Conference Review (past record): KSME (Korean Society of Mechanical Engineers) — Fluid Mechanics Competition Gold Award

2024.10.09 ·#conference #KSME #neural-network #ANN #PM2.5 #air-quality #Window-Learning #AIC #VIF #environmental-engineering #thesis #review

Back then I'd left a review on my Naver blog, but to keep a record of the past, I'm refining it and moving it over to a Tistory blog.

As an undergraduate, on November 15, 2019, I submitted a paper to the Fluid Mechanics Competition hosted by the Korean Society of Mechanical Engineers (KSME) and won the Gold Award.

* This research was also the topic of my 4th-year graduation thesis (undergraduate research).

Figure 1. Photo from the KSME conference held in Jeju (name mosaicked)

Research topic: Predicting fine-dust concentration via a neural network

After collecting weather and air-quality data as variables that can explain fine dust (PM2.5), I process and optimize that data. Based on the processed data, I build a prediction model for PM2.5 concentration via supervised learning, aiming to predict the concentration 6 hours and 12 hours ahead.

❓ A system that predicts fine-dust concentration already exists — is there really a need to do this?

You might have such a question. In conclusion, a system that predicts concentration already exists and matches reasonably well, above a certain confidence level. But the existing one produces its results by repeating computations tens of thousands of times — requiring a lot of time (computations often taking more than a month) and considerable resources (money, computers, etc.).

However, training the neural network in this research was done with minimal computing resources, processing and training on about 100,000 data points.

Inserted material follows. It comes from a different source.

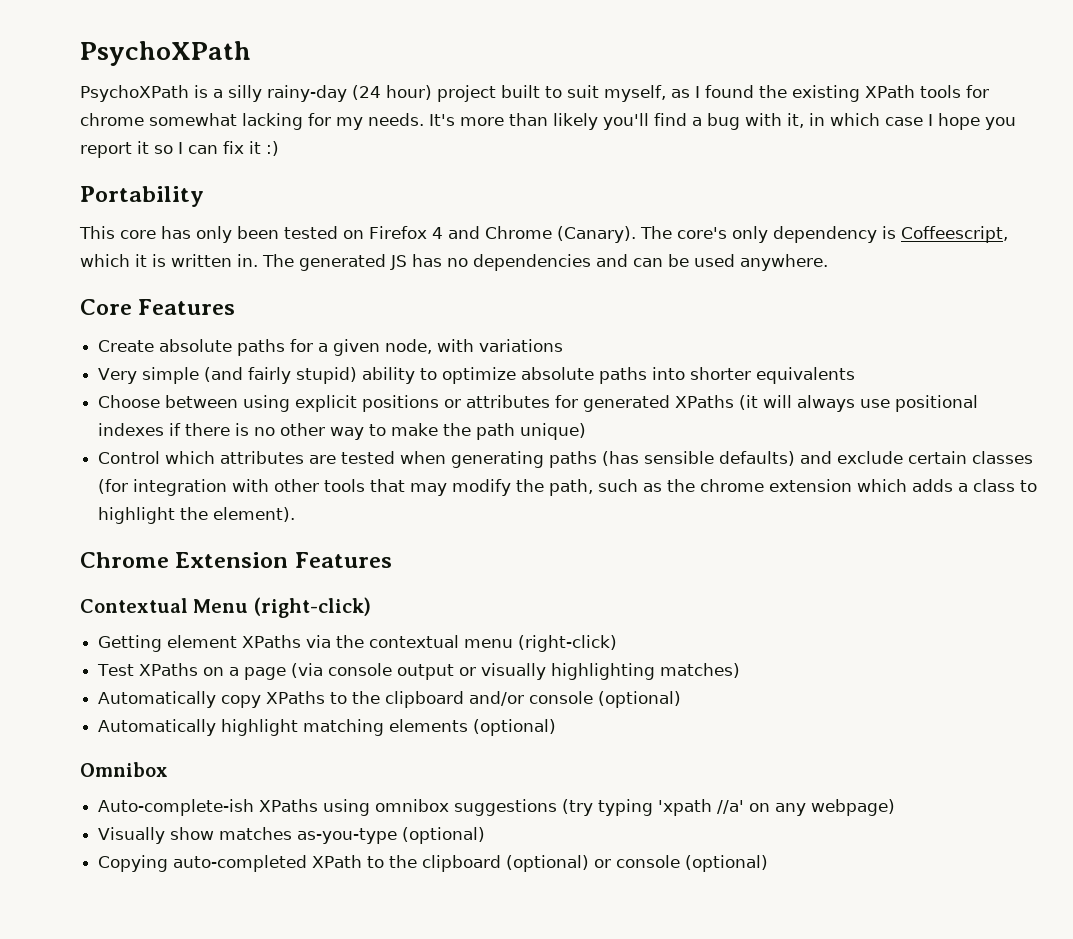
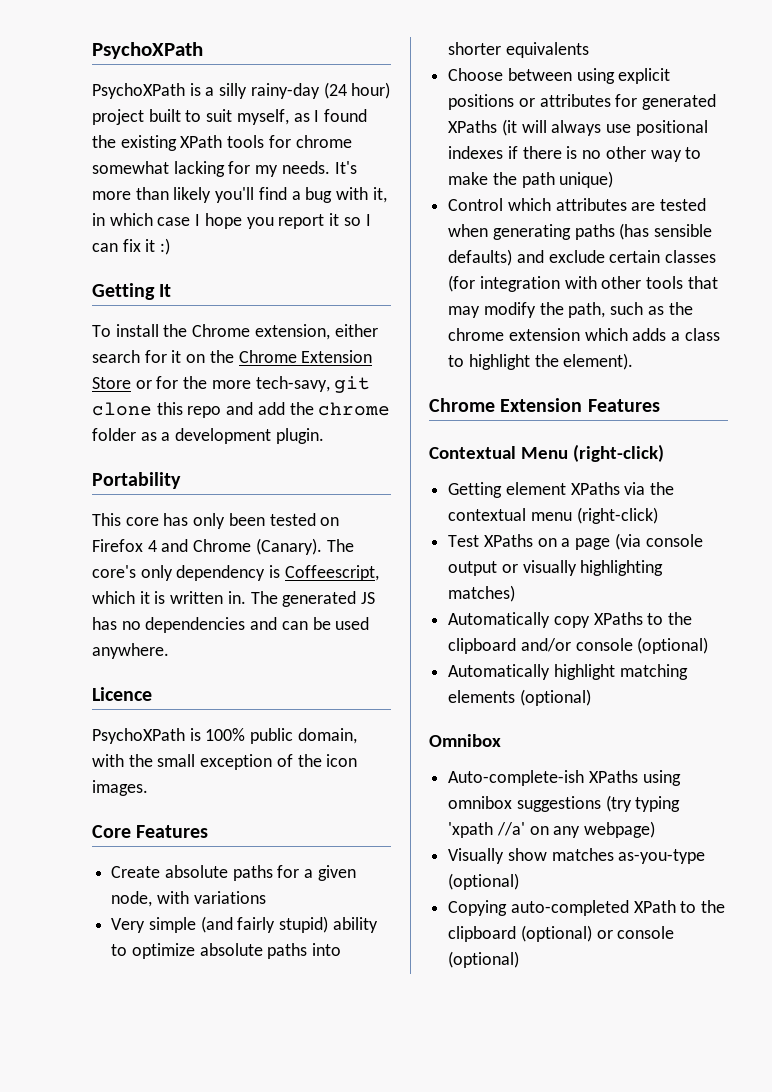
(279, 148) none -> [92,283,172,300] [92,324,378,340] [92,350,373,363] [92,376,371,393] [92,402,391,418] [92,428,324,444] // Getting It // To install the Chrome extension, either search for it on the Chrome Extension Store or for the more tech-savy, git clone this repo and add the chrome folder as a development plugin.
(828, 262) none -> [92,687,152,701] [92,728,357,744] [92,754,358,770] [92,780,148,796] // Licence // PsychoXPath is 100% public domain, with the small exception of the icon images.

In other words, it has the distinct advantage that the amount of computation can be greatly reduced depending on the situation; and the expected benefit was that things not actually accounted for are also baked into the real measured data, so it could, in some cases, carry more explanatory power.

Figure 2. PM2.5 concentration prediction 6 hours ahead

To present one result: the actual concentration is shown in red, and the concentration predicted by the AI (neural network) is in green. The 2019 version of me judged that the trend was being matched reasonably well. However, later — in 2021, during my second research topic — it was revealed that a time-lag phenomenon existed in that result. I have the experience of having been able to mitigate it to some degree by attempting to correct this phenomenon through reinforcement learning.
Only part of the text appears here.